Erfahrungsaustausch im Internet: Was tun gegen die Seekrankheit?

„Was hilft, was nicht?“ Blogs und Foren im Internet sind voll von Fragen und Antworten, wie sich Symptome von Seekrankheit am besten ver­meiden lassen: „Kann man Schwindel auch wegtrainieren?“, heißt es da zum Beispiel oder „Was hilft, was nicht?“ oder „Welche Erfahrungen habt ihr mit Arzneimitteln gegen die Seekrankheit gemacht?“

Viele Ratschläge. Außerdem gibt es die unterschiedlichsten individuellen Erlebnisberichte. Dem einen hat mal an Bord konzentrierte Beschäftigung geholfen, andere nehmen am Horizont dann stets einen bestimmten Punkt fest ins Auge, wieder andere suchen Ablenkung beim Brettspiel oder drücken auf einen Akupressurpunkt. So sollen angeblich die Sinne auch wieder beruhigt werden können. Oder es wird ein Kaugummi gekaut, andere versuchen es mit einem homöopathischen Mittel. Fazit der Internetrecherche: Traditionelles hat Vorrang.

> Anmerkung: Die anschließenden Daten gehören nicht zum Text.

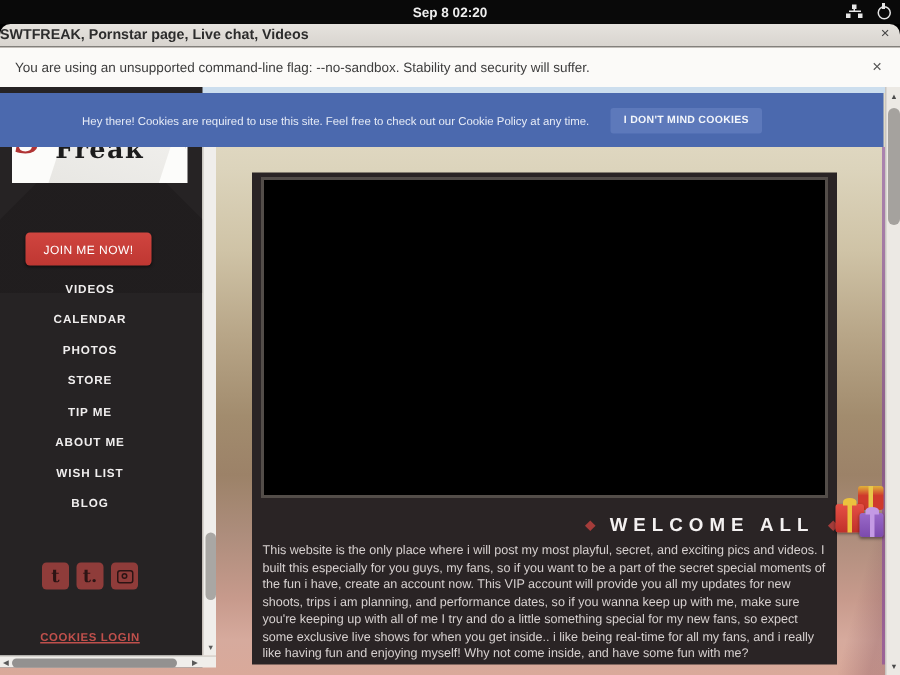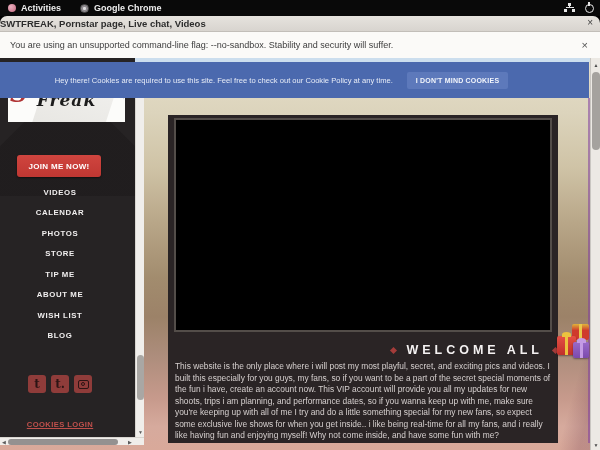--- a/index.html
+++ b/index.html
@@ -60,26 +60,26 @@
   .sidebar { position:absolute; left:0; top:58px; width:135px; height:387px; background:#262324; z-index:10; overflow:hidden; }
   .sb-diamond { position:absolute; left:-15px; top:55px; width:165px; height:165px; transform:rotate(45deg);
                 background:linear-gradient(135deg,#1f1c1d 0 50%, rgba(0,0,0,0) 50%); opacity:.8; }
   .logo-box { position:absolute; left:8px; top:30px; width:117px; height:34px; background:#fcfcfa;
               overflow:hidden; }
   .logo-box .wm { position:absolute; left:30px; top:-8px; width:70px; height:60px; transform:rotate(18deg);
                   background:linear-gradient(#f0efec,#e7e6e2); }
   .logo-script-red { position:absolute; left:2px; top:-9px; font-family:"DejaVu Serif", serif;
                      font-style:italic; font-weight:bold; font-size:24px; color:#b03434; }
   .logo-script { position:absolute; left:0; right:0; top:2px; text-align:center; font-family:"DejaVu Serif", serif;
-                 font-style:italic; font-weight:bold; font-size:17px; color:#1c1c1c; letter-spacing:1px; }
+                 font-weight:bold; font-size:17px; color:#1c1c1c; letter-spacing:1px; }
   .logo-flourish { position:absolute; right:2px; top:4px; width:16px; height:10px;
                    border-top:1.5px solid #222; border-radius:0 10px 0 0; transform:rotate(-18deg); }
   .join-btn { position:absolute; left:17px; top:97px; width:84px; height:22px;
               background:linear-gradient(#d0453f,#bf3732); border:none; border-radius:3px;
-              color:#fff; font-size:8px; font-weight:bold; letter-spacing:.3px;
+              color:#fff; font-size:8px; font-weight:normal; letter-spacing:.3px;
               font-family:"Liberation Sans", sans-serif; cursor:pointer; box-shadow:0 1px 2px rgba(0,0,0,.5); }
   .menu { position:absolute; left:0; top:124px; width:120px; }
   .menu-item { height:20.5px; display:flex; align-items:center; justify-content:center;
                color:#f0eeee; font-size:7.8px; font-weight:bold; letter-spacing:.6px; cursor:pointer; }
   .social-row { position:absolute; left:0; top:317px; width:120px; display:flex; justify-content:center; gap:5px; }
   .soc { width:18px; height:18px; border-radius:3px; background:#8f3c3a; position:relative;
          display:flex; align-items:center; justify-content:center; color:#2c1414;
          font-family:"DejaVu Serif", serif; font-weight:bold; font-size:12px; cursor:pointer; }
   .cam-body { width:11px; height:9px; border:1.4px solid #2c1414; border-radius:2px; position:relative; }
   .cam-lens { position:absolute; left:2.2px; top:1.2px; width:4px; height:4px; border:1.2px solid #2c1414; border-radius:50%; }
@@ -131,26 +131,21 @@
   .main-up { top:2px; } .main-down { bottom:0; }
   .main-vthumb { position:absolute; left:1px; top:14px; width:8px; height:78px; background:#a5a29e; border-radius:4px; }
 </style>
 </head>
 <body>
 
 <div class="page-bg"></div>
 <div class="purple-line"></div>
 
 <div class="topbar">
-  <div class="tb-left">
-    <span class="dot-icon"></span>
-    <span>Activities</span>
-    <span class="chrome-ico"></span>
-    <span>Google Chrome</span>
-  </div>
+  <div class="tb-clock">Sep 8 02:20</div>
   <div class="tb-right">
     <span class="net-ico">
         <i></i>
         <i></i>
         <i></i>
         <b></b>
         <b></b>
       </span>
     <span class="pwr-ico">
         <i></i>

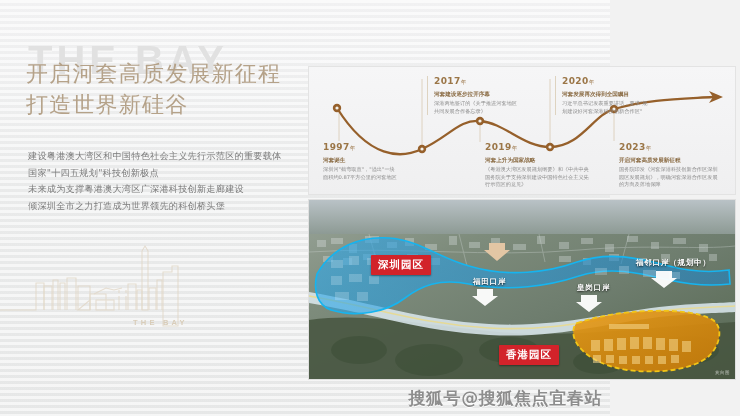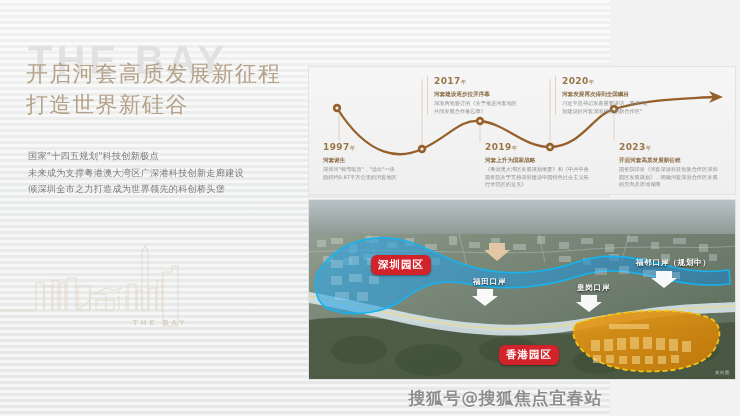--- a/index.html
+++ b/index.html
@@ -91,21 +91,21 @@
   .map{
     position:absolute;left:5px;top:199px;width:428px;height:181px;
     background:#6d7a6a;overflow:hidden;border:1px solid #e0e0e0;box-sizing:border-box;
   }
   .map-svg{position:absolute;left:0;top:0;width:426px;height:179px;}
 
   .mlabel{position:absolute;font-family:"DejaVu Sans","Liberation Sans",sans-serif;}
 
   .tag-red{
     background:#d2232a;color:#fff;font-size:10.5px;font-weight:700;
-    padding:3px 7px;letter-spacing:1px;border-radius:6px;
+    padding:3px 7px;letter-spacing:1px;border-radius:1px;
     box-shadow:0 1px 2px rgba(0,0,0,.4);
   }
   .tag-tan{
     background:#e3c6a4;color:#4a3b28;font-size:10px;font-weight:700;
     padding:4px 10px;letter-spacing:1.5px;border-radius:2px;
     box-shadow:0 1px 3px rgba(0,0,0,.35);
   }
   .tag-plain{
     color:#fff;font-size:7.5px;font-weight:700;letter-spacing:.8px;
     text-shadow:0 1px 2px rgba(0,0,0,.75);white-space:nowrap;padding-left:9px;
@@ -131,20 +131,21 @@
   <div class="left">
 
     <div class="ghost-title">THE BAY</div>
 
     <div class="headline">
       <div>开启河套高质发展新征程</div>
       <div>打造世界新硅谷</div>
     </div>
 
     <div class="bullets">
+      <div>建设粤港澳大湾区和中国特色社会主义先行示范区的重要载体</div>
       <div>国家"十四五规划"科技创新极点</div>
       <div>未来成为支撑粤港澳大湾区广深港科技创新走廊建设</div>
       <div>倾深圳全市之力打造成为世界领先的科创桥头堡</div>
     </div>
 
     <svg class="skyline" viewBox="0 0 300 120">
       <g fill="none" stroke="#e0d5c4" stroke-width="1.1">
         <path d="M0 72 L36 72 L36 45 L44 45 L44 72"></path>
         <path d="M44 72 L44 48 L52 48 L52 72"></path>
         <path d="M53 72 L53 42 L58 42 L58 72"></path>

Eine Frage der Psyche? Andere Menschen wiederum kennen Symptome einer Reise- oder Seekrankheit kaum und halten viele Symptome für ein psychisches Problem.

Dagegen ist kein Kraut gewachsen. Die meisten sind sich einig: Gegen Seekrankheit ist kein Kraut gewachsen – jedenfalls nicht in dem Sinne, aufkommende Übelkeit sicher unterdrücken zu können. Symptome der Seekrankheit wie Erbrechen und Schwindel sind jedoch unter Umständen zu lindern. Das gilt auch für den Einsatz von Medikamenten – sie sind einen Versuch wert.